If you are looking for the answer in 2021, the answer is certainly ‘no’. The Tax Cuts and Jobs Act of 2017 signed into law by President Donald Trump on December 22, 2017 clarified the requirements for an exchange to qualify for tax deferral under section 1031 of the Internal Revenue Code.
As you might guess, that clarification provides that only real property (as defined in final IRS regulations issued in late 2020) that is held for investment purposes qualifies for a 1031 exchange. Unfortunately, stocks, bonds, or other evidence of indebtedness are all excluded from the definition of real property and thus do not qualify.
Are there Alternatives?
This is where tax planning gets interesting. While you cannot enter into a tax-deferred section 1031 exchange directly with stocks, bonds, etc. you may be able to achieve similar results with code section 721. Code section 721 states that if you contribute property for an interest in a partnership, it is tax-free to the extent the only property received in exchange is an interest in a partnership. Now, with that background, let’s discuss the concept of a REIT (Real Estate Investment Trust).
Putting it All Together
We’ve already identified that stocks and bonds cannot be directly exchanged for real estate and qualify for tax-deferral under section 1031. But, if you want to be a real estate investor, there are other ways if your investment portfolio in the form of stocks and bonds is all you have at the moment to get started.

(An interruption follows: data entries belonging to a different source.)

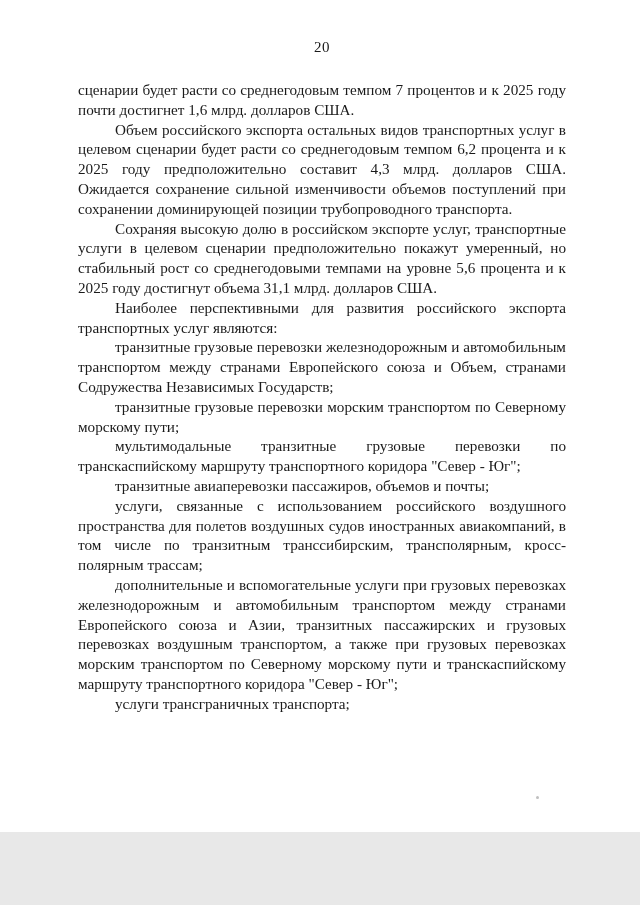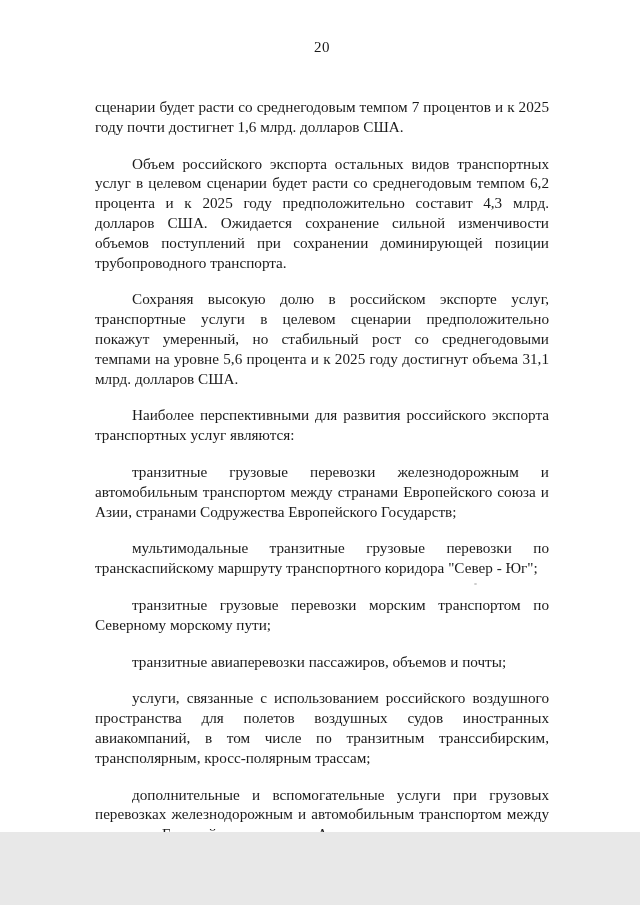--- a/index.html
+++ b/index.html
@@ -35,7 +35,7 @@
     text-align: justify;
   }
   .para {
-    margin: 17px;
+    margin: 0;
     padding: 0;
   }
   .para.ind {

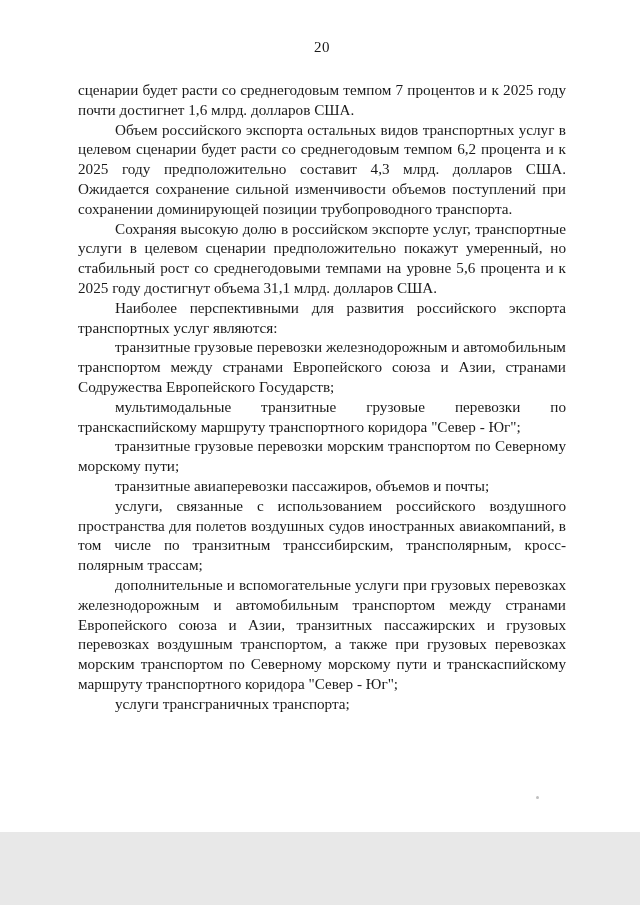--- a/index.html
+++ b/index.html
@@ -69,7 +69,7 @@
     <p class="para ind">Объем российского экспорта остальных видов транспортных услуг в целевом сценарии будет расти со среднегодовым темпом 6,2 процента и к 2025 году предположительно составит 4,3 млрд. долларов США. Ожидается сохранение сильной изменчивости объемов поступлений при сохранении доминирующей позиции трубопроводного транспорта.</p>
     <p class="para ind">Сохраняя высокую долю в российском экспорте услуг, транспортные услуги в целевом сценарии предположительно покажут умеренный, но стабильный рост со среднегодовыми темпами на уровне 5,6 процента и к 2025 году достигнут объема 31,1 млрд. долларов США.</p>
     <p class="para ind">Наиболее перспективными для развития российского экспорта транспортных услуг являются:</p>
-    <p class="para ind">транзитные грузовые перевозки железнодорожным и автомобильным транспортом между странами Европейского союза и Азии, странами Содружества Европейского Государств;</p>
+    <p class="para ind">транзитные грузовые перевозки железнодорожным и автомобильным транспортом между странами Европейского союза и Объем, странами Содружества Независимых Государств;</p>
     <p class="para ind">мультимодальные транзитные грузовые перевозки по транскаспийскому маршруту транспортного коридора "Север - Юг";</p>
     <p class="para ind">транзитные грузовые перевозки морским транспортом по Северному морскому пути;</p>
     <p class="para ind">транзитные авиаперевозки пассажиров, объемов и почты;</p>

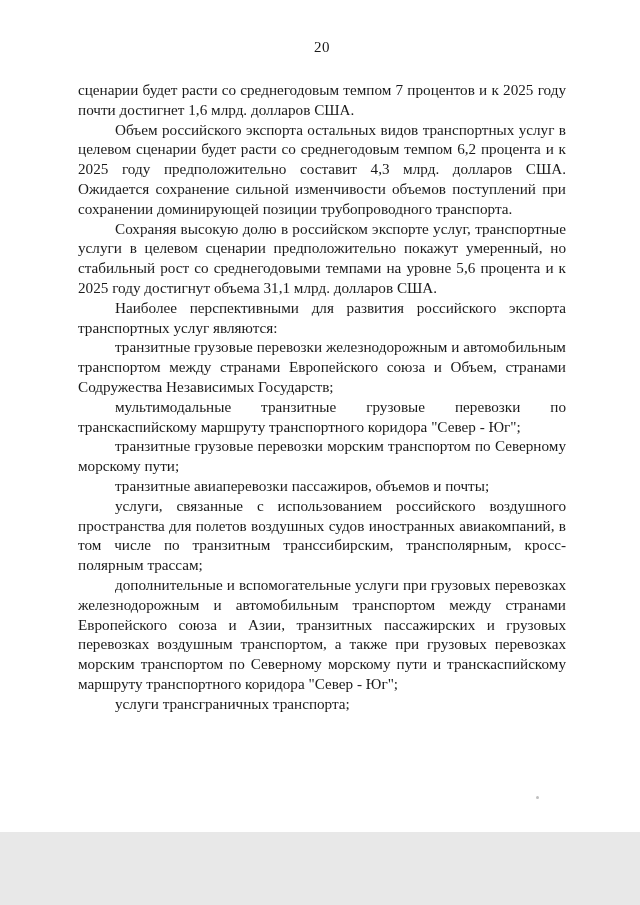--- a/index.html
+++ b/index.html
@@ -70,8 +70,8 @@
     <p class="para ind">Сохраняя высокую долю в российском экспорте услуг, транспортные услуги в целевом сценарии предположительно покажут умеренный, но стабильный рост со среднегодовыми темпами на уровне 5,6 процента и к 2025 году достигнут объема 31,1 млрд. долларов США.</p>
     <p class="para ind">Наиболее перспективными для развития российского экспорта транспортных услуг являются:</p>
     <p class="para ind">транзитные грузовые перевозки железнодорожным и автомобильным транспортом между странами Европейского союза и Объем, странами Содружества Независимых Государств;</p>
+    <p class="para ind">транзитные грузовые перевозки морским транспортом по Северному морскому пути;</p>
     <p class="para ind">мультимодальные транзитные грузовые перевозки по транскаспийскому маршруту транспортного коридора "Север - Юг";</p>
-    <p class="para ind">транзитные грузовые перевозки морским транспортом по Северному морскому пути;</p>
     <p class="para ind">транзитные авиаперевозки пассажиров, объемов и почты;</p>
     <p class="para ind">услуги, связанные с использованием российского воздушного пространства для полетов воздушных судов иностранных авиакомпаний, в том числе по транзитным транссибирским, трансполярным, кросс-полярным трассам;</p>
     <p class="para ind">дополнительные и вспомогательные услуги при грузовых перевозках железнодорожным и автомобильным транспортом между странами Европейского союза и Азии, транзитных пассажирских и грузовых перевозках воздушным транспортом, а также при грузовых перевозках морским транспортом по Северному морскому пути и транскаспийскому маршруту транспортного коридора "Север - Юг";</p>

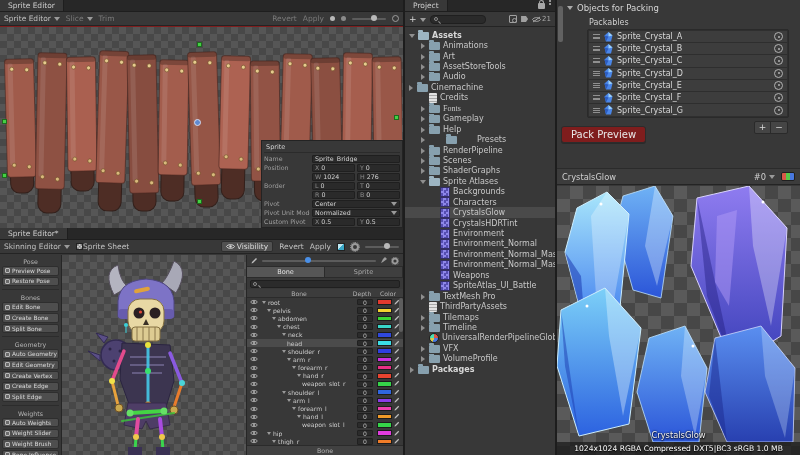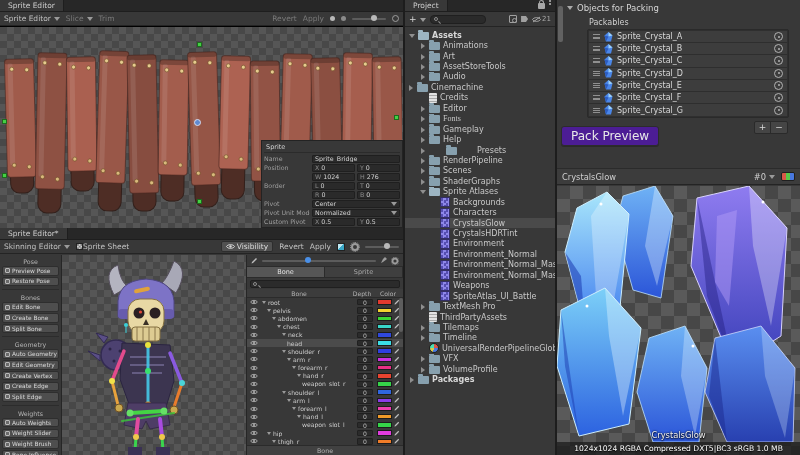--- a/index.html
+++ b/index.html
@@ -22,7 +22,7 @@
   .ring{width:7px;height:7px;border-radius:50%;border:1.5px solid #9c9c9c}
   .dot{width:5px;height:5px;border-radius:50%;background:#b9b9b9}
   
-  #win-top{left:0;top:0;width:405px;height:228px;background:#000000;border-right:2px solid #1d1d1d}
+  #win-top{left:0;top:0;width:405px;height:228px;background:#7f1d1d;border-right:2px solid #1d1d1d}
   #win-bot{left:0;top:228px;width:405px;height:227px;background:#383838;border-right:2px solid #1d1d1d}
   #se-canvas{position:absolute;left:0;top:27px;right:0;bottom:0;overflow:hidden}
   .handle{position:absolute;width:5px;height:5px;background:#45d045;border:1px solid #1d6b1d;z-index:5}

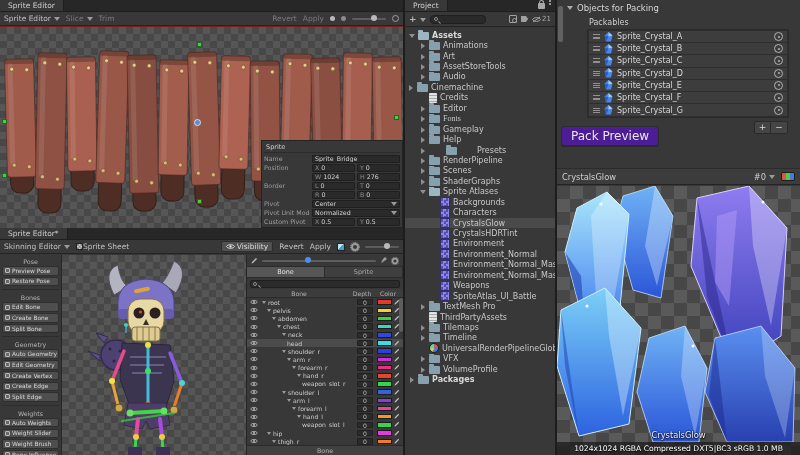--- a/index.html
+++ b/index.html
@@ -895,11 +895,6 @@
         <span class="icn ifile"></span>
         <span class="lbl">Credits</span>
       </div>
-      <div class="prow" style="padding-left: 14px;">
-        <span class="arrow closed"></span>
-        <span class="icn ifolder"></span>
-        <span class="lbl">Editor</span>
-      </div>
       <div class="prow" style="padding-left: 14px; font-family: Liberation Serif, serif;">
         <span class="arrow closed"></span>
         <span class="icn ifolder"></span>

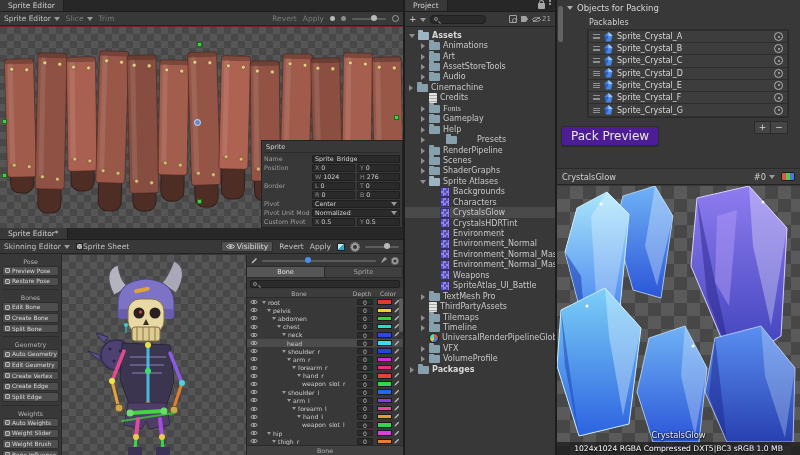--- a/index.html
+++ b/index.html
@@ -102,7 +102,7 @@
   #plusminus{margin:3px 12px 0 0;float:right;display:flex;background:#454545;border:1px solid #2a2a2a;border-radius:2px}
   #plusminus span{width:16px;text-align:center;font-size:9px;line-height:11px;color:#d8d8d8}
   #plusminus span:first-child{border-right:1px solid #2a2a2a}
-  #pack-preview{clear:both;margin:8px 0 0 4px;display:inline-block;background:#4c1d95;border:1px solid #2c2c2c;border-radius:3px;font-size:12px;color:#e8e8e8;padding:2px 9px;box-shadow:0 1px 0 #2a2a2a}
+  #pack-preview{clear:both;margin:8px 0 0 4px;display:inline-block;background:#7f1d1d;border:1px solid #2c2c2c;border-radius:3px;font-size:10px;color:#e8e8e8;padding:2px 9px;box-shadow:0 1px 0 #2a2a2a}
   #preview-bar{position:absolute;left:0;top:168px;width:243px;height:17px;background:#3c3c3c;border-top:1px solid #2b2b2b;border-bottom:1px solid #242424;display:flex;align-items:center;padding:0 5px;font-size:8.3px;color:#cfcfcf}
   #preview-area{position:absolute;left:0;top:186px;width:243px;height:269px;overflow:hidden}
   .rgbicon{width:14px;height:9px;border:1px solid #1f1f1f;border-radius:2px;display:flex;overflow:hidden}

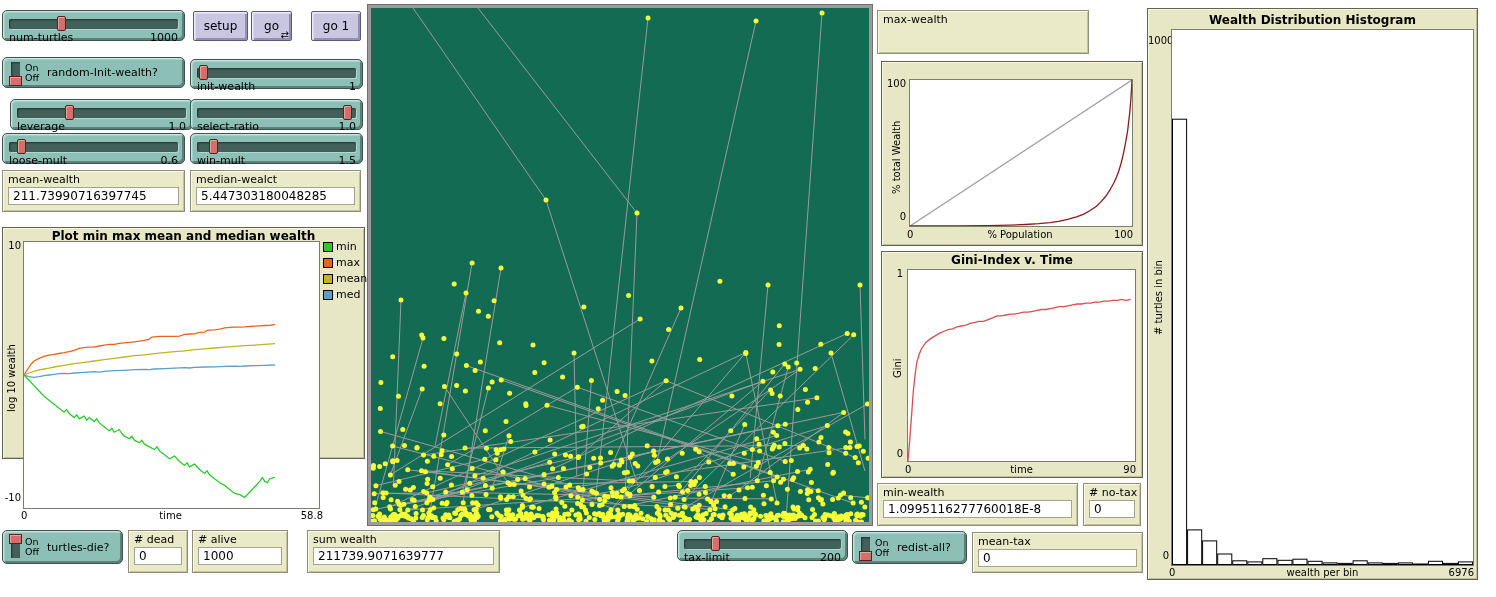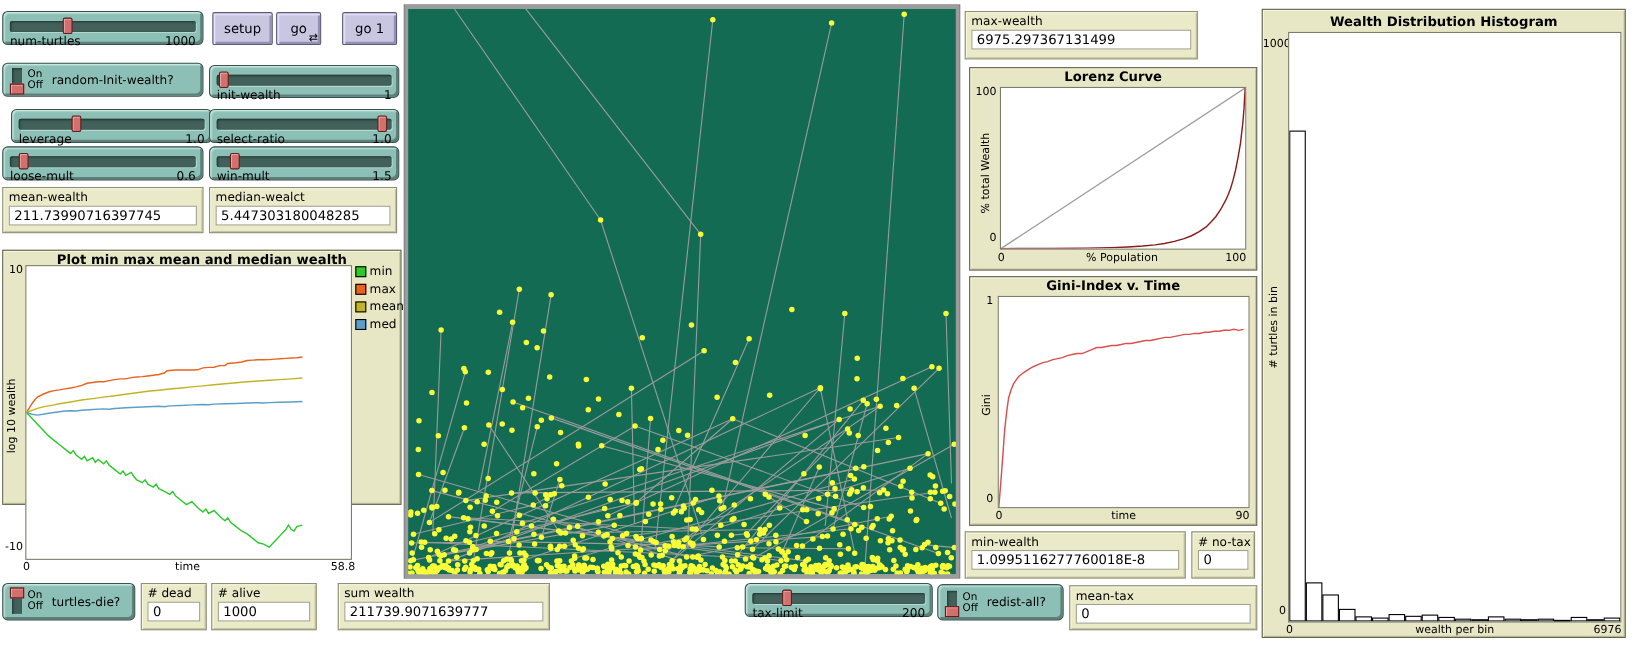--- a/index.html
+++ b/index.html
@@ -1060,7 +1060,6 @@
 
   <div class="w monitor" style="left:877px;top:10px;width:212px;height:44px">
     <div class="mon-label">max-wealth</div>
-    <div class="mon-value">6975.297367131499</div>
   </div>
 
   <div class="w plot" style="left:881px;top:61px;width:262px;height:185px">

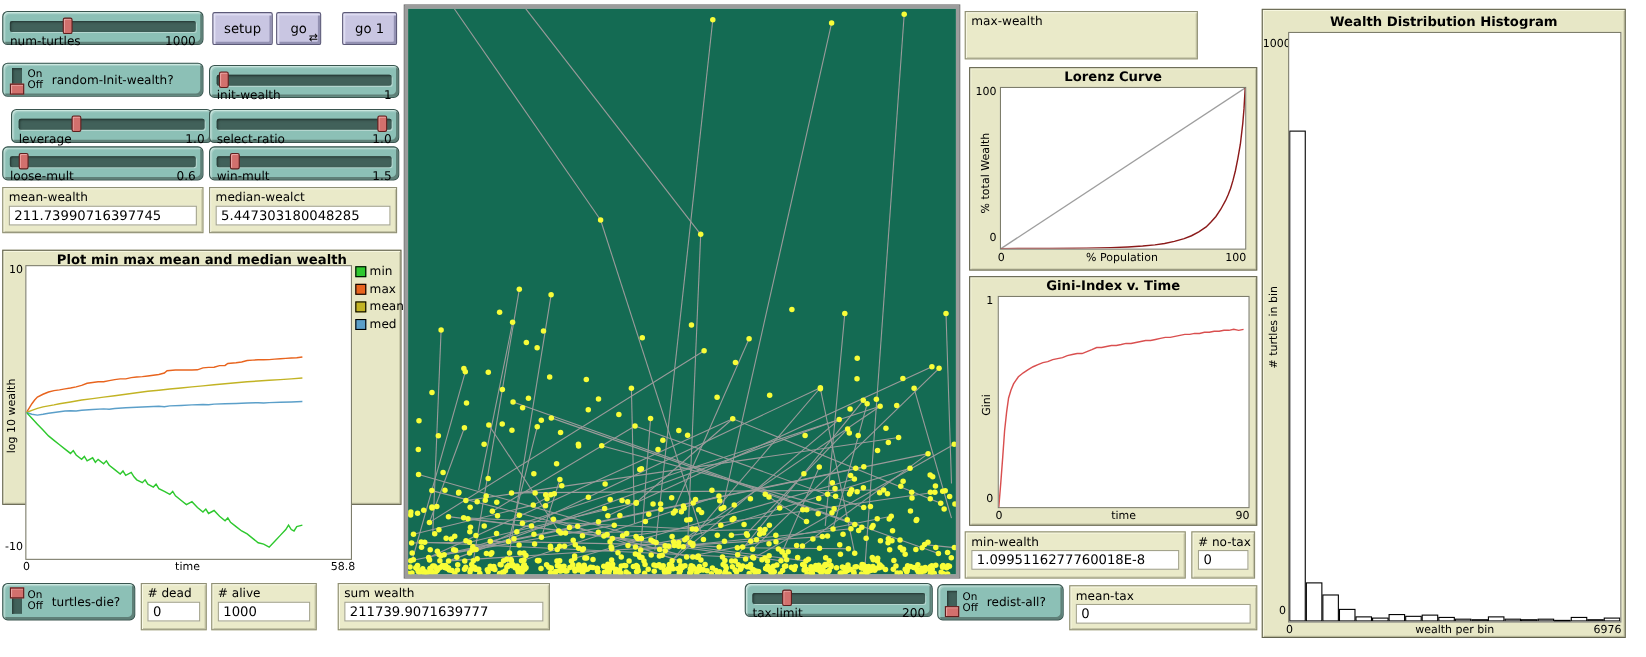--- a/index.html
+++ b/index.html
@@ -1063,7 +1063,6 @@
   </div>
 
   <div class="w plot" style="left:881px;top:61px;width:262px;height:185px">
-    <div class="plot-title">Lorenz Curve</div>
     <span class="tick" style="left:3px;top:16px;width:21px;text-align:right">100</span>
     <span class="tick" style="left:3px;top:149px;width:21px;text-align:right">0</span>
     <span class="vlabel" style="left:9px;top:132px">% total Wealth</span>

What some investors like to do is acquire an interest in a portion of real estate that will eventually be contributed to a REIT.
Essentially, you’ll be able to hold your real estate investment for a year or two and then contribute it in a section 721 tax-deferred transaction to a partnership so that the original real estate investment ends up rolling up into a REIT and turns into an ownership interest in the REIT itself.
Read More: What is Section 721? – BloomberTax.com
While the above may seem like a daunting task for non-tax-minded investors, there is a more simple solution. You could invest directly into a Real Estate Investment Trust. The downside to this strategy is that if you just purchase shares of the REIT, it would not be tax-deferred.
Also, generally, when you own ownership interest in the piece of real estate that is ultimately contributed to a REIT and results in shares in that REIT, you usually acquire a greater amount of shares in that REIT than if you were to just purchase the shares through a broker. This is because you are contributing income-producing property rather than just cash for stock.